Still, Pokémon succeeded in invading the peace of my home not because I was looking for the virtual critters inside my apartment (I didn’t and never will), but because the game craze had invaded the news. Every local channel had segments on players hunting the virtual critters in parks, streets, and famous landmarks around the nation. Some night footage of perambulating hordes of Pokémon addicts was oddly reminiscent of B-rated zombie movies. Other news items reported on the more than 200 people who have been fined so far for playing the game at inappropriate venues or while, stunningly, driving a vehicle. There were also reports about the first Pokémon-related traffic injury (a man fell from his motorcycle in New Taipei City while playing the game on his phone, breaking his knee and sustaining various bruises).
Public transportation authorities have since been compelled to announce the fines that will be imposed on those who are caught playing Pokémon Go in train and MRT stations. Military bases have already made the game off-limits.
Smart phones were already bad enough, what with the epidemic of completely disconnected people who block traffic during rush hour while typing almost-always inane messages or playing games that we have experienced in recent years. I have lost count of the number of occasions that someone has bumped into me in public spaces because their eyes were glued to their phones — no apology, no acknowledgement, in fact, that the perpetrator had collided with a real person, with reality. People have stopped looking around them; they are now isolated, their world limited to a tiny screen that provides high doses of visual stimuli but little else. It is even believed that there could have been fewer victims in the May 2014 stabbing incident in the Taipei MRT had it not been for the fact that most commuters’ attention was completely directed at their cell phone screens. For some of the victims, the pixels on the screen of their telephones, the chat bubbles or RPGs, were more real than the bloody knife that was being raised behind their back, eager to slice their life away.

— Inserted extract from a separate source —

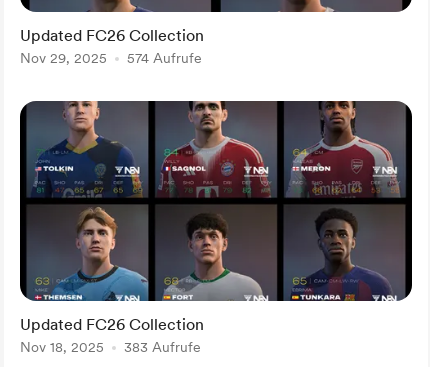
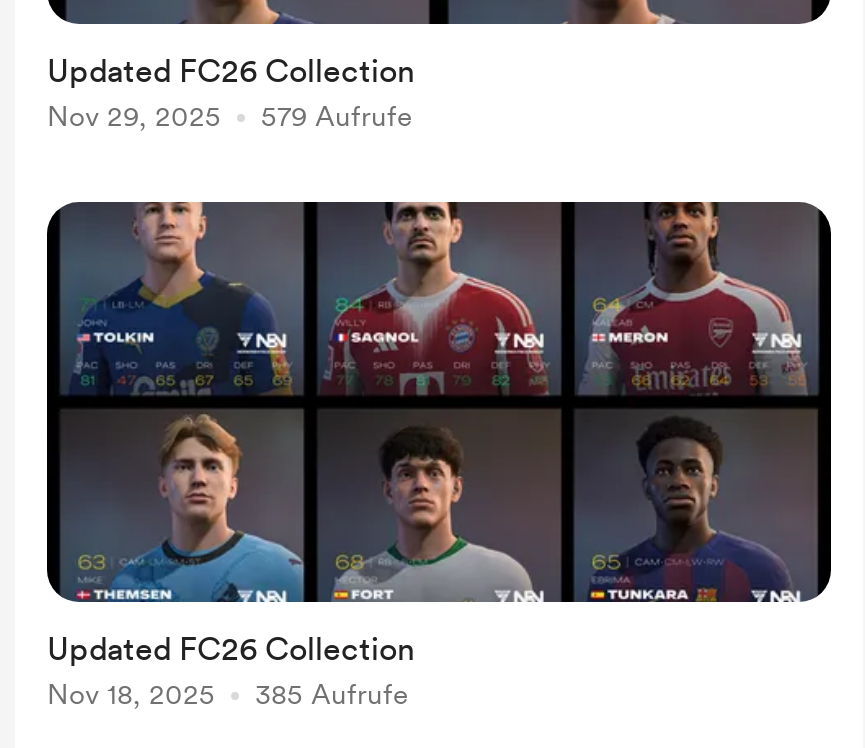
- Nov 29, 2025 574 Aufrufe
+ Nov 29, 2025 579 Aufrufe

- Nov 18, 2025 383 Aufrufe
+ Nov 18, 2025 385 Aufrufe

The fact that the authorities have to fine and threaten fines for such behavior is alarming in itself and demonstrates the public hazard that this new fascination with virtual reality has become.
Yes, Pokémon Go isn’t only a threat to national security, as some governments have determined; people can — and will — get injured. Some will even die. In fact, funeral homes in Taiwan are expecting it and are prepared to handle the passage of people from this world into the next while they were trying to capture creatures that do not even exist. As if that wasn’t worrying enough, a number of funeral homes are offering discounts for people who lose their lives because of accidents caused by Pokémon Go. People continue to pay the full costs of a funeral if they are decapitated by random killers, calcinated in a terrible bus accident, or lose their battle to a terrible disease. But if you die because some idiot was driving his vehicle while hunting down a yellow critter and ran you over, or if you’re the idiot who fell off a bridge while chasing a blue one, you’re entitled to a discount, as if you were owed something. It’s as if dying while playing the game, or killing some hapless victim in the process, were not only expected but acceptable.
I’m not exactly sure what this bizarre incentive to death tells us about the state of our society, but whatever it is it can’t be flattering.
There’s so much wonder to see out there, from great works of art to natural scenery, a beautiful woman to a playing child. Have we become so alienated from each other that we must superimpose virtual critters onto reality, and in the process make the real world a more hazardous place?